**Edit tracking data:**
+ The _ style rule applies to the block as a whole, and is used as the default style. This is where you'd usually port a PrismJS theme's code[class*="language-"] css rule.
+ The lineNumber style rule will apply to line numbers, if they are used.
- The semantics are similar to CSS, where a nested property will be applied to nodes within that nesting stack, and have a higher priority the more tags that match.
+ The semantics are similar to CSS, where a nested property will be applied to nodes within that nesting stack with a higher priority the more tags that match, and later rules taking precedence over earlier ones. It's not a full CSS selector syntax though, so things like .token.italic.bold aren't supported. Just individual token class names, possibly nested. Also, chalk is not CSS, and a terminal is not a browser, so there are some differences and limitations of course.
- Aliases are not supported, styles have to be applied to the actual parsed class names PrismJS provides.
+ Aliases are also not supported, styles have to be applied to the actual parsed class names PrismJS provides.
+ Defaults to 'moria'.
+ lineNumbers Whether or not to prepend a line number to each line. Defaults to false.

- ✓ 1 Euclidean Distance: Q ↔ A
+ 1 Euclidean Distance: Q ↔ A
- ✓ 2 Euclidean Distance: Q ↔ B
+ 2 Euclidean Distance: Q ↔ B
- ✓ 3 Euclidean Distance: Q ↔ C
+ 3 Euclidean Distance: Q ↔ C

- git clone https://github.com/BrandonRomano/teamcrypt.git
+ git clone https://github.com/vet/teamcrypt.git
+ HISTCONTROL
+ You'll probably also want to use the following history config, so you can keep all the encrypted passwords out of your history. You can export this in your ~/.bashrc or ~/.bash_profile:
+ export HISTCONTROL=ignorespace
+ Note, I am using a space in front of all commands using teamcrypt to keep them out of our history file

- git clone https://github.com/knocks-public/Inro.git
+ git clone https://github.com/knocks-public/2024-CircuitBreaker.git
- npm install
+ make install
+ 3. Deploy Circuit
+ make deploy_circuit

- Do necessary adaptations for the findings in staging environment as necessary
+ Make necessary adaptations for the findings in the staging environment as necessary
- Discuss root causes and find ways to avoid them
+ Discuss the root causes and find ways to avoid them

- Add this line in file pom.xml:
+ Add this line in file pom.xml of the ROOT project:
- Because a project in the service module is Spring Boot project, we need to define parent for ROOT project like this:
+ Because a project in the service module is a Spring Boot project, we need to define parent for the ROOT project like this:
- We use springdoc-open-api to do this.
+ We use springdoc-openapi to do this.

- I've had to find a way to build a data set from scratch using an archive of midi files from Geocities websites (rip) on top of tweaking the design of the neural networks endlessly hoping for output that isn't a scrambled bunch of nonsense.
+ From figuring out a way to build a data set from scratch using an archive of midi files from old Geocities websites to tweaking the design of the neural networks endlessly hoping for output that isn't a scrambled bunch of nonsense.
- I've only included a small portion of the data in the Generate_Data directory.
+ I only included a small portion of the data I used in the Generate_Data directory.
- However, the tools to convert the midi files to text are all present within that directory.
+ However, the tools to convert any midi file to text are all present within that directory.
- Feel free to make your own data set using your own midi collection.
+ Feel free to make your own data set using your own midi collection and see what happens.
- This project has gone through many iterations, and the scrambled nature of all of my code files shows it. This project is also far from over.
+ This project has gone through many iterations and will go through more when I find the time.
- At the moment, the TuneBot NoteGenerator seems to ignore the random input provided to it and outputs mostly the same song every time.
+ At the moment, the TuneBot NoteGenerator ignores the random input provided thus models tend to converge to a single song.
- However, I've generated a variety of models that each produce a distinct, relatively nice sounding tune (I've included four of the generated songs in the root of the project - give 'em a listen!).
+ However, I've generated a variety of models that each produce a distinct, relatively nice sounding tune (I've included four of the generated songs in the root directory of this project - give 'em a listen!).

**Exercise goal:**
Reproduce every entry exactly, with nothing added or dropped.

**Task answer:**
+ The _ style rule applies to the block as a whole, and is used as the default style. This is where you'd usually port a PrismJS theme's code[class*="language-"] css rule.
+ The lineNumber style rule will apply to line numbers, if they are used.
- The semantics are similar to CSS, where a nested property will be applied to nodes within that nesting stack, and have a higher priority the more tags that match.
+ The semantics are similar to CSS, where a nested property will be applied to nodes within that nesting stack with a higher priority the more tags that match, and later rules taking precedence over earlier ones. It's not a full CSS selector syntax though, so things like .token.italic.bold aren't supported. Just individual token class names, possibly nested. Also, chalk is not CSS, and a terminal is not a browser, so there are some differences and limitations of course.
- Aliases are not supported, styles have to be applied to the actual parsed class names PrismJS provides.
+ Aliases are also not supported, styles have to be applied to the actual parsed class names PrismJS provides.
+ Defaults to 'moria'.
+ lineNumbers Whether or not to prepend a line number to each line. Defaults to false.

- ✓ 1 Euclidean Distance: Q ↔ A
+ 1 Euclidean Distance: Q ↔ A
- ✓ 2 Euclidean Distance: Q ↔ B
+ 2 Euclidean Distance: Q ↔ B
- ✓ 3 Euclidean Distance: Q ↔ C
+ 3 Euclidean Distance: Q ↔ C

- git clone https://github.com/BrandonRomano/teamcrypt.git
+ git clone https://github.com/vet/teamcrypt.git
+ HISTCONTROL
+ You'll probably also want to use the following history config, so you can keep all the encrypted passwords out of your history. You can export this in your ~/.bashrc or ~/.bash_profile:
+ export HISTCONTROL=ignorespace
+ Note, I am using a space in front of all commands using teamcrypt to keep them out of our history file

- git clone https://github.com/knocks-public/Inro.git
+ git clone https://github.com/knocks-public/2024-CircuitBreaker.git
- npm install
+ make install
+ 3. Deploy Circuit
+ make deploy_circuit

- Do necessary adaptations for the findings in staging environment as necessary
+ Make necessary adaptations for the findings in the staging environment as necessary
- Discuss root causes and find ways to avoid them
+ Discuss the root causes and find ways to avoid them

- Add this line in file pom.xml:
+ Add this line in file pom.xml of the ROOT project:
- Because a project in the service module is Spring Boot project, we need to define parent for ROOT project like this:
+ Because a project in the service module is a Spring Boot project, we need to define parent for the ROOT project like this:
- We use springdoc-open-api to do this.
+ We use springdoc-openapi to do this.

- I've had to find a way to build a data set from scratch using an archive of midi files from Geocities websites (rip) on top of tweaking the design of the neural networks endlessly hoping for output that isn't a scrambled bunch of nonsense.
+ From figuring out a way to build a data set from scratch using an archive of midi files from old Geocities websites to tweaking the design of the neural networks endlessly hoping for output that isn't a scrambled bunch of nonsense.
- I've only included a small portion of the data in the Generate_Data directory.
+ I only included a small portion of the data I used in the Generate_Data directory.
- However, the tools to convert the midi files to text are all present within that directory.
+ However, the tools to convert any midi file to text are all present within that directory.
- Feel free to make your own data set using your own midi collection.
+ Feel free to make your own data set using your own midi collection and see what happens.
- This project has gone through many iterations, and the scrambled nature of all of my code files shows it. This project is also far from over.
+ This project has gone through many iterations and will go through more when I find the time.
- At the moment, the TuneBot NoteGenerator seems to ignore the random input provided to it and outputs mostly the same song every time.
+ At the moment, the TuneBot NoteGenerator ignores the random input provided thus models tend to converge to a single song.
- However, I've generated a variety of models that each produce a distinct, relatively nice sounding tune (I've included four of the generated songs in the root of the project - give 'em a listen!).
+ However, I've generated a variety of models that each produce a distinct, relatively nice sounding tune (I've included four of the generated songs in the root directory of this project - give 'em a listen!).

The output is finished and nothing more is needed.